**EXERCISE BRIEF:**
Within the data, how many lines hold the word "left"? Answer with nothing but the number.

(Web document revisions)
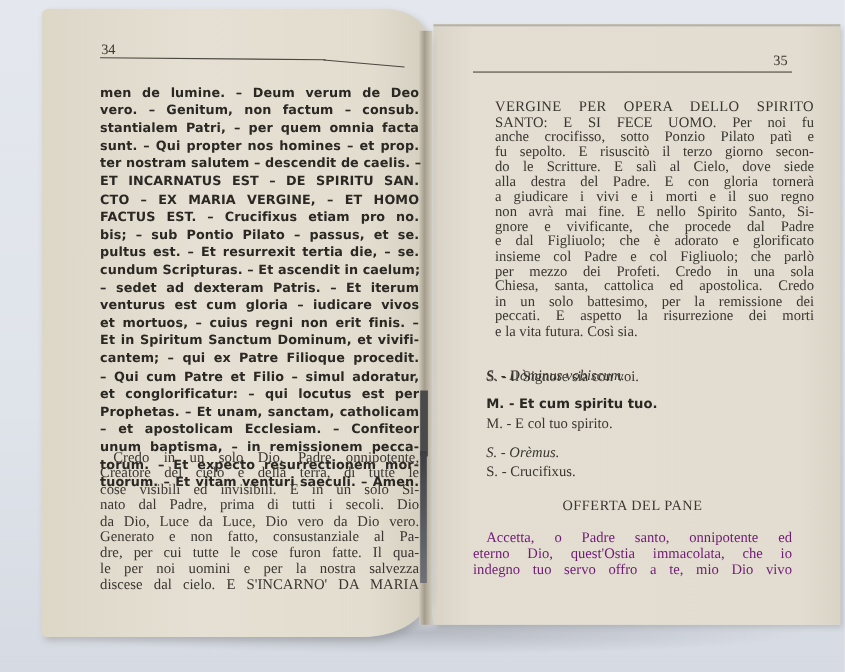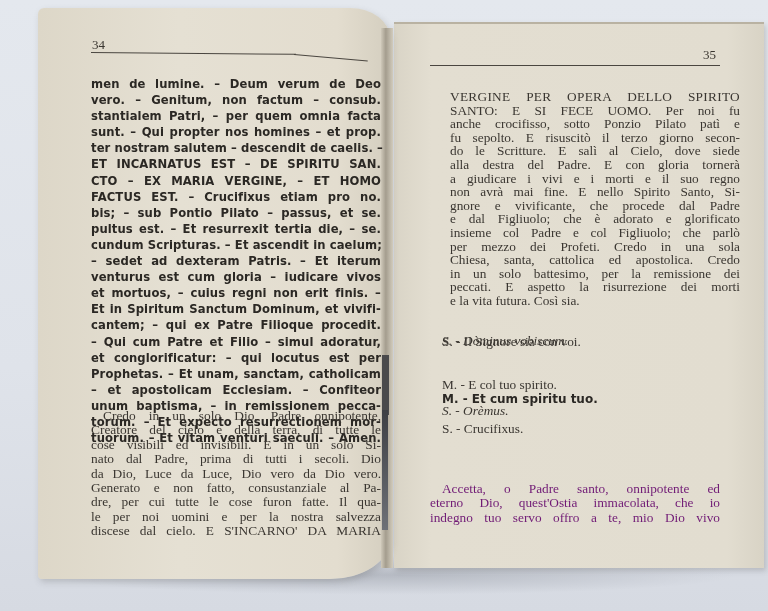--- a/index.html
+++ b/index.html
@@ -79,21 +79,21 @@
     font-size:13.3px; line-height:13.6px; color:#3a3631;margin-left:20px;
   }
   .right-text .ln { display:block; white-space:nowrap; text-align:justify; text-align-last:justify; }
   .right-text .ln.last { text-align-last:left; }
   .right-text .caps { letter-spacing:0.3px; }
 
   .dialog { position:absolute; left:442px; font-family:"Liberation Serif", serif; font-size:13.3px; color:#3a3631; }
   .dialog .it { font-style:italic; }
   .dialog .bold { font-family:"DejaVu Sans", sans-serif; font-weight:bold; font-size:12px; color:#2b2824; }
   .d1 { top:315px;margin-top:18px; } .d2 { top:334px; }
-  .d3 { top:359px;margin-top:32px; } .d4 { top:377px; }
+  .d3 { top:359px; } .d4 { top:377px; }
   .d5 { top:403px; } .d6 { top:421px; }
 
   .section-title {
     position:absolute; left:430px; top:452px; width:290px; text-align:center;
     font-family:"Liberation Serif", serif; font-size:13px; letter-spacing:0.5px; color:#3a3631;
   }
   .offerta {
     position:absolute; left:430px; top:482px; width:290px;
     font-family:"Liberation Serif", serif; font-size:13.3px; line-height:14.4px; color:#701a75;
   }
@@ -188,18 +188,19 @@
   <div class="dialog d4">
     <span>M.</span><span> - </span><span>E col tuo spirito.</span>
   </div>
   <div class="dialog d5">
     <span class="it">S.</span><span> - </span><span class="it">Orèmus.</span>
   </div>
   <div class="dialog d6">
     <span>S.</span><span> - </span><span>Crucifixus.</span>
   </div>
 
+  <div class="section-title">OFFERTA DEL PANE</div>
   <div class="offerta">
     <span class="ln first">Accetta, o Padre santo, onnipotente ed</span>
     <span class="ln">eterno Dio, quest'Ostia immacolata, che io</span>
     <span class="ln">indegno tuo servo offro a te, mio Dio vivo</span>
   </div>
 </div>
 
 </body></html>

**RESULT OF THIS TASK:**
5